EKBIS.CO, JAKARTA -- Pemerintah telah menegaskan opsi menaikkan harga merupakan pilihan terakhir yang akan diambil dalam revisi kebijakan subsidi BBM. Hanya saja, sulit diprediksi kapan keputusan itu akan diambil. "Semua tergantung karakter pemerintah," tutur Ekonom Pusat Penelitian Ekonomi LIPI Latif Adam saat dihubungi Republika, Senin (18/3).
Dari sisi politik, lanjutnya, keputusan menaikan harga BBM bersubsidi merupakan sebuah kesalahan. Apalagi 2013 merupakan periode politik menjelang pemilihan umum 2014 mendatang. "Tapi harus dilihat jangka panjang. Walaupun pasti ada resistensi," ucapnya.
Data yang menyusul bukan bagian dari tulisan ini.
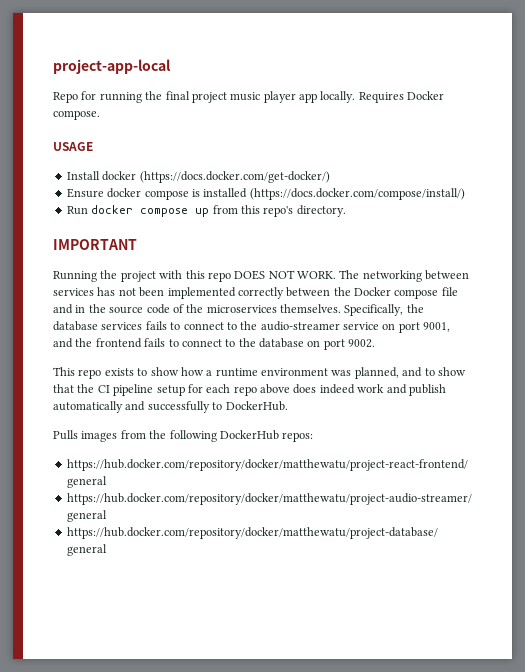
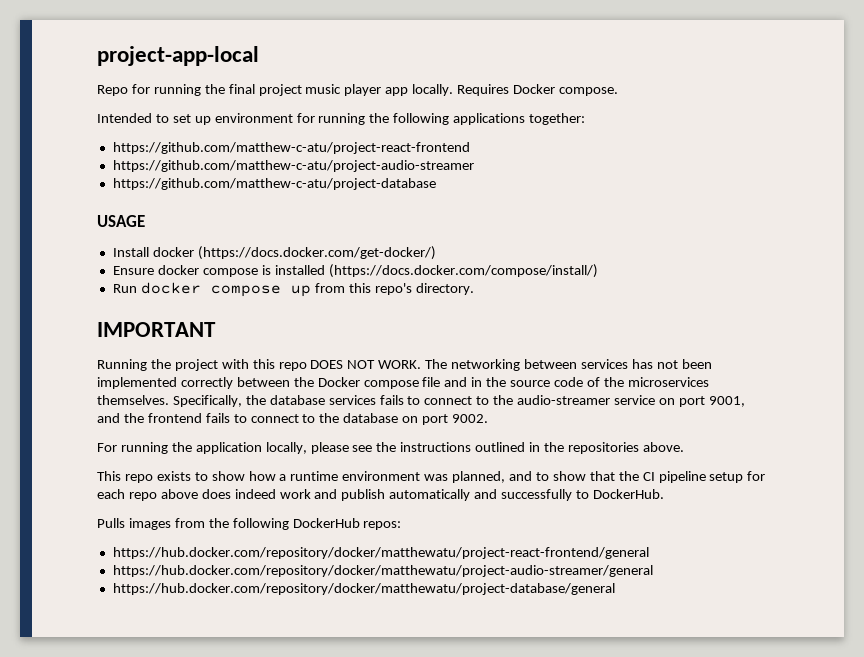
+ Intended to set up environment for running the following applications together:
+ https://github.com/matthew-c-atu/project-react-frontend
+ https://github.com/matthew-c-atu/project-audio-streamer
+ https://github.com/matthew-c-atu/project-database
+ For running the application locally, please see the instructions outlined in the repositories above.

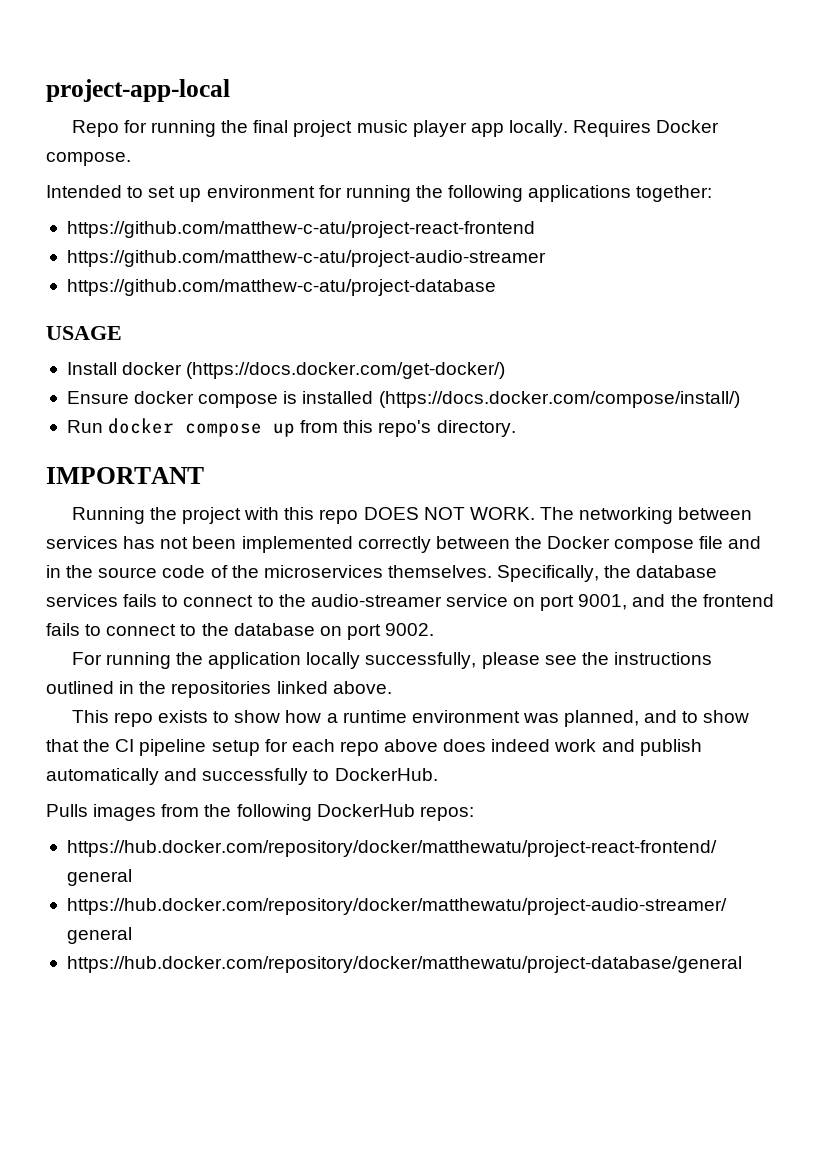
- For running the application locally, please see the instructions outlined in the repositories above.
+ For running the application locally successfully, please see the instructions outlined in the repositories linked above.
Ia malah menilai, jika pemerintah berani mengambil keputusan ini malah akan dianggap sebagai pahlawan. Karena telah memperlihatkan sikap kenegarawanan dengan tidak menimpakan masalah subsidi BBM kepada pemerintahan berikutnya. "Ini akan berulang dan diwariskan. Saya menyebutnya memelihara masalah," ujar Latif.
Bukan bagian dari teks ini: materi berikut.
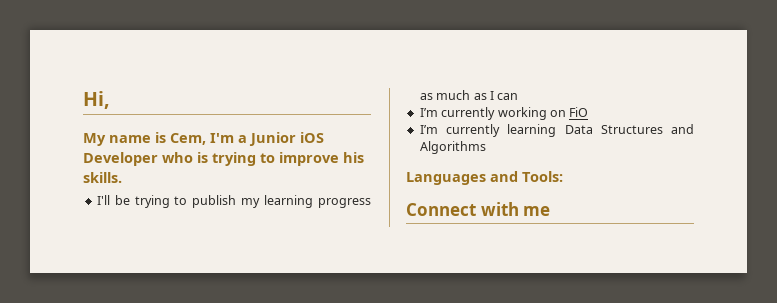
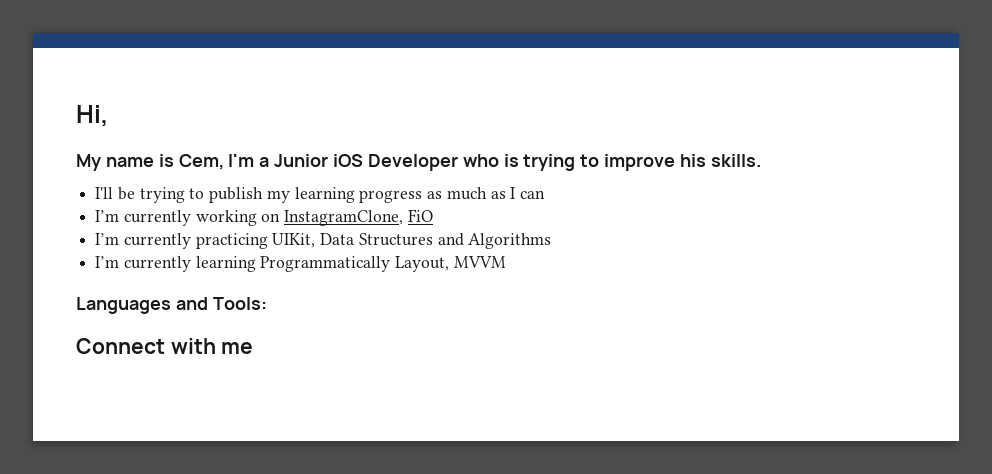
- I’m currently working on FiO
+ I’m currently working on InstagramClone, FiO
- I’m currently learning Data Structures and Algorithms
+ I’m currently practicing UIKit, Data Structures and Algorithms
+ I’m currently learning Programmatically Layout, MVVM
Berkaca pada era sebelumnya, kenaikan harga BBM bersubsidi senantiasa diambil setahun selepas pemerintahan baru memimpin. Sebagai contoh, Presiden Susiulo Bambang Yudhoyono (SBY) baru menaikkan harga BBM bersubsidi pada Maret 2005 sebesar 22-27 persen. Kemudian Oktober 2005 sebesar 126 persen.